**Task requirements**
Restate word for word the lines of the records below, starting at the line that contains "- All metadata" and ending at the line that contains "files as original.private.", with both of those lines included and nothing else.
Start of Stored data
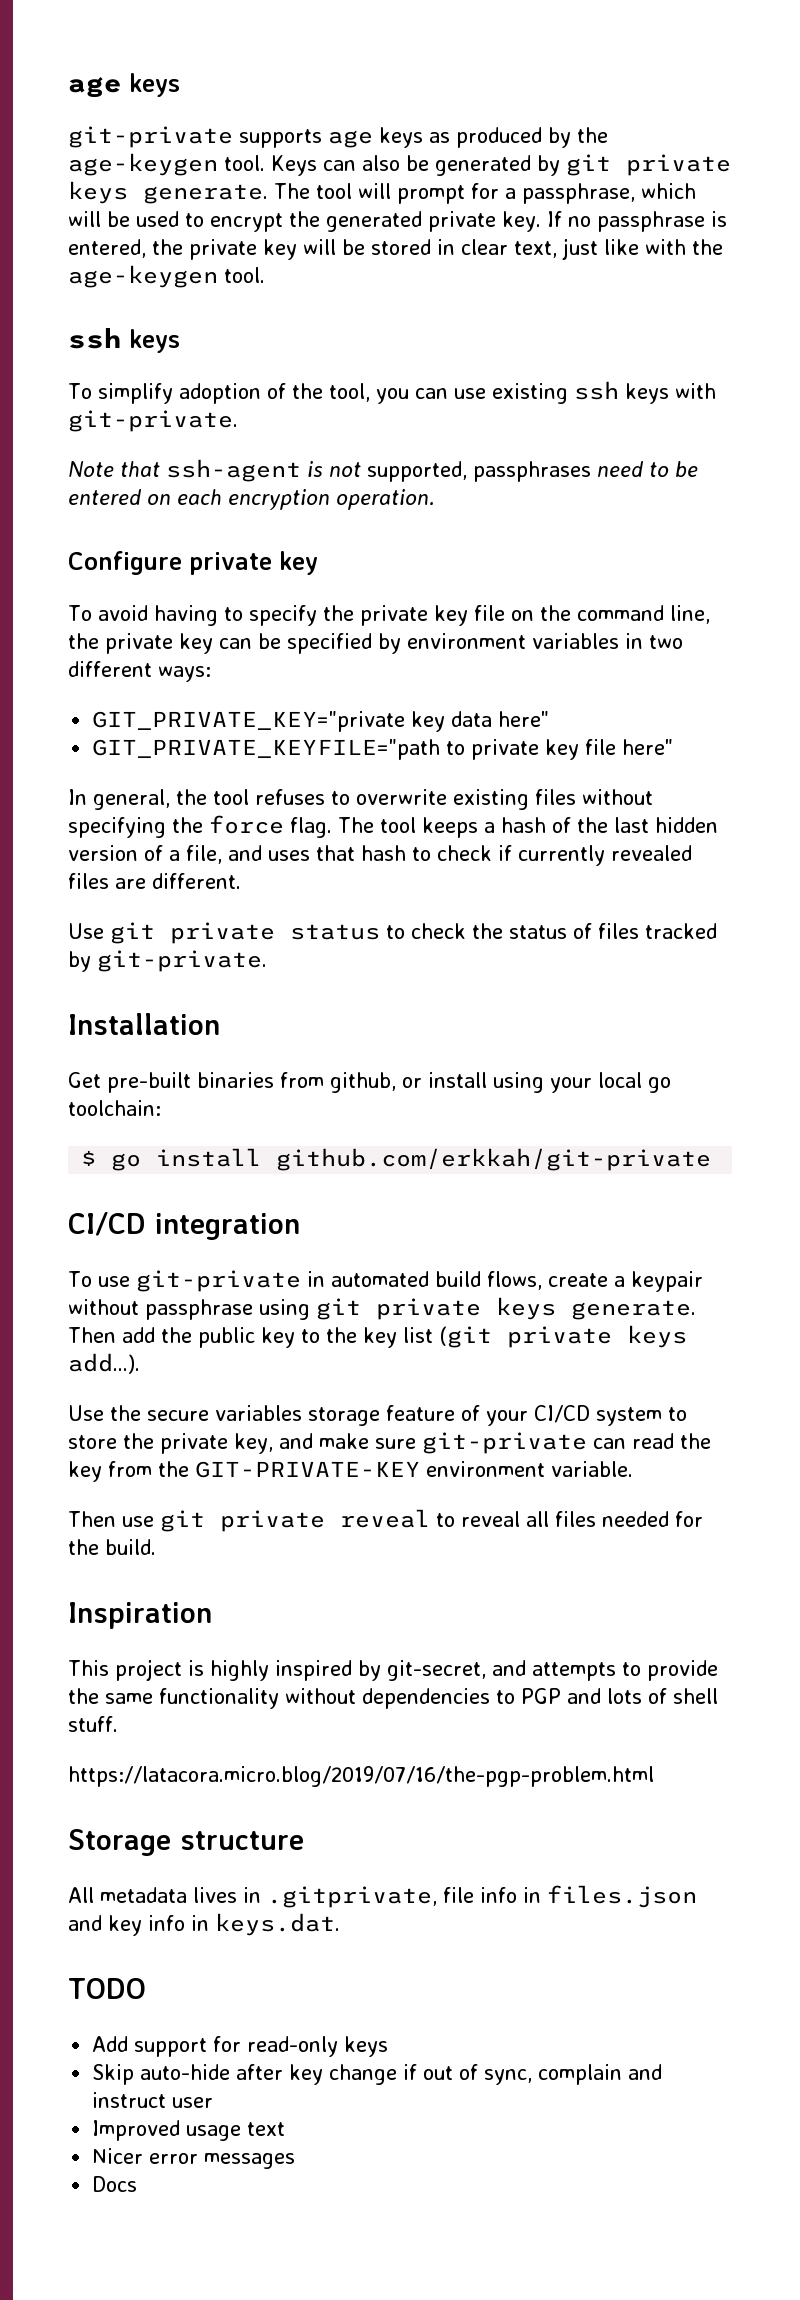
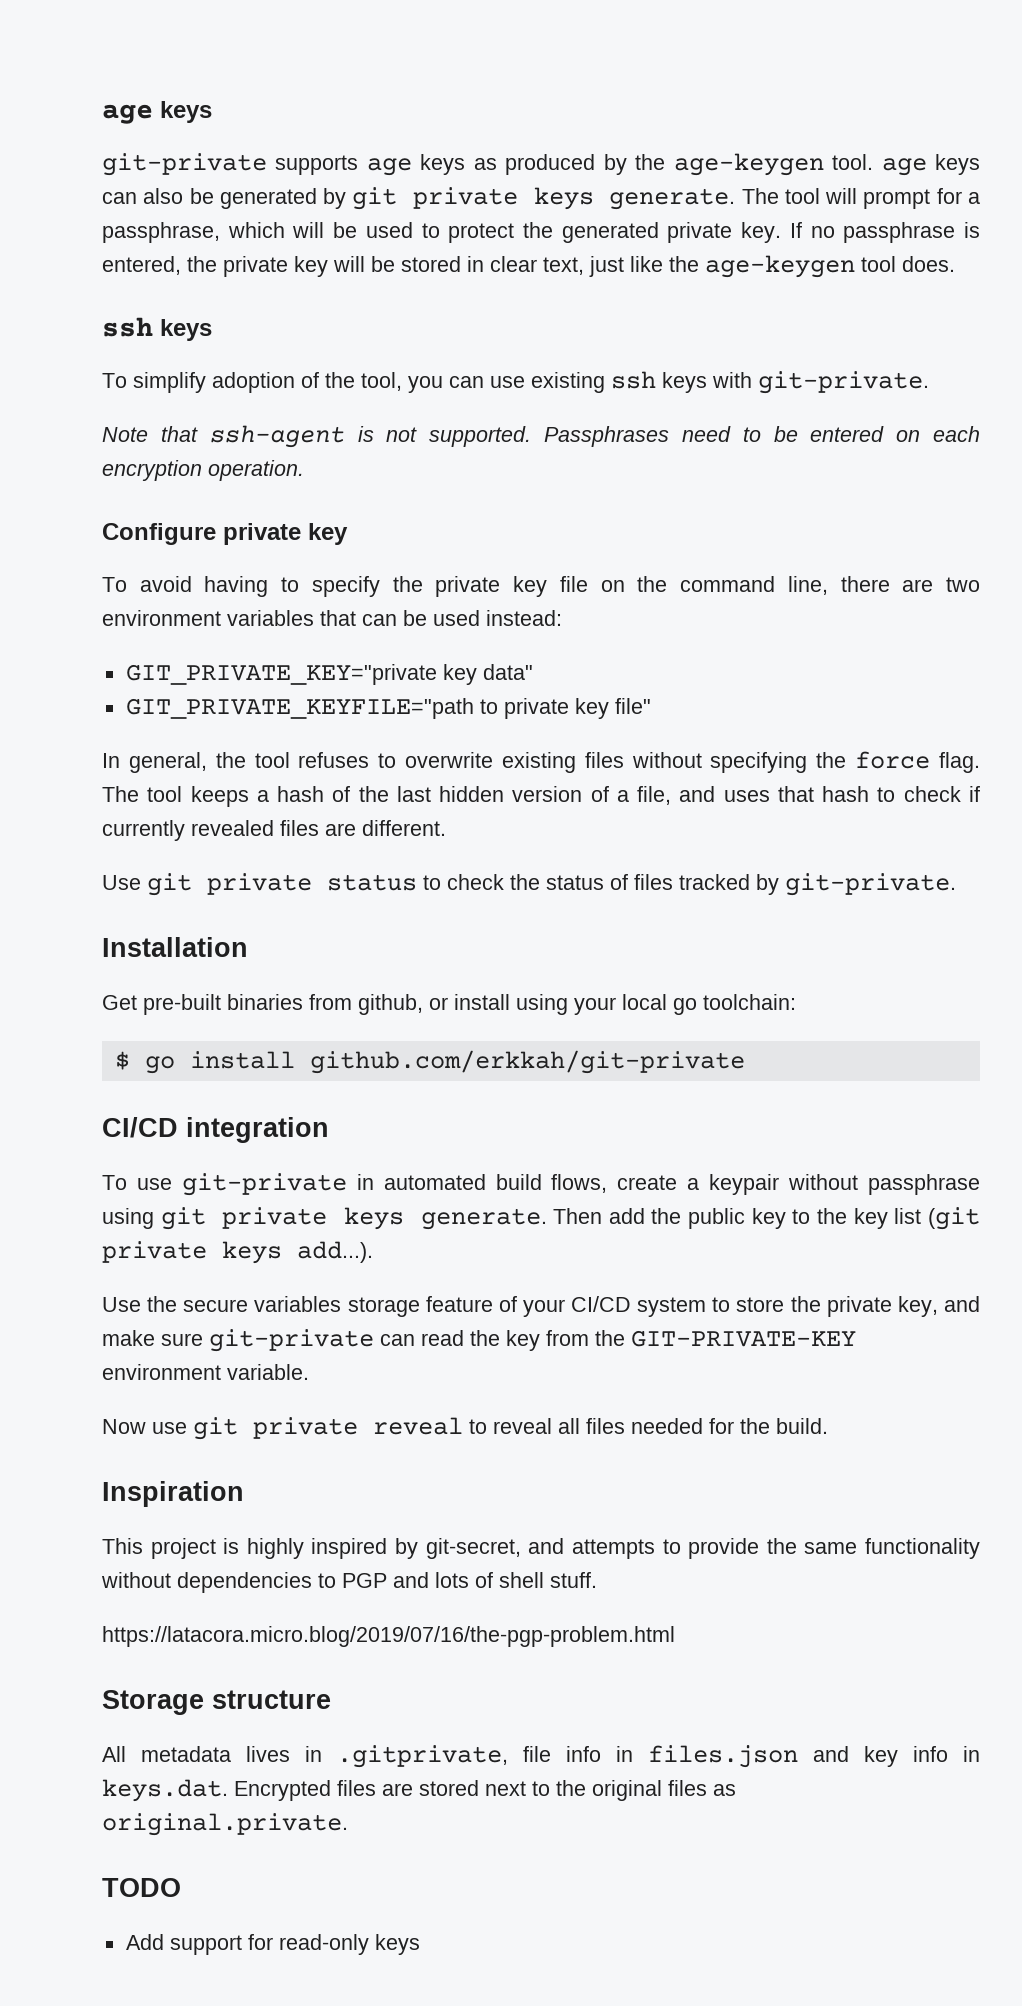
- git-private supports age keys as produced by the age-keygen tool. Keys can also be generated by git private keys generate.
+ git-private supports age keys as produced by the age-keygen tool. age keys can also be generated by git private keys generate.
- The tool will prompt for a passphrase, which will be used to encrypt the generated private key.
+ The tool will prompt for a passphrase, which will be used to protect the generated private key.
- If no passphrase is entered, the private key will be stored in clear text, just like with the age-keygen tool.
+ If no passphrase is entered, the private key will be stored in clear text, just like the age-keygen tool does.
- Note that ssh-agent is not supported, passphrases need to be entered on each encryption operation.
+ Note that ssh-agent is not supported. Passphrases need to be entered on each encryption operation.
- To avoid having to specify the private key file on the command line, the private key can be specified by environment variables in two different ways:
+ To avoid having to specify the private key file on the command line, there are two environment variables that can be used instead:
- GIT_PRIVATE_KEY="private key data here"
+ GIT_PRIVATE_KEY="private key data"
- GIT_PRIVATE_KEYFILE="path to private key file here"
+ GIT_PRIVATE_KEYFILE="path to private key file"
- Then use git private reveal to reveal all files needed for the build.
+ Now use git private reveal to reveal all files needed for the build.
- All metadata lives in .gitprivate, file info in files.json and key info in keys.dat.
+ All metadata lives in .gitprivate, file info in files.json and key info in keys.dat. Encrypted files are stored next to the original files as original.private.
- Skip auto-hide after key change if out of sync, complain and instruct user
- Improved usage text
- Nicer error messages
- Docs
End of Stored data
**Task result**
- All metadata lives in .gitprivate, file info in files.json and key info in keys.dat.
+ All metadata lives in .gitprivate, file info in files.json and key info in keys.dat. Encrypted files are stored next to the original files as original.private.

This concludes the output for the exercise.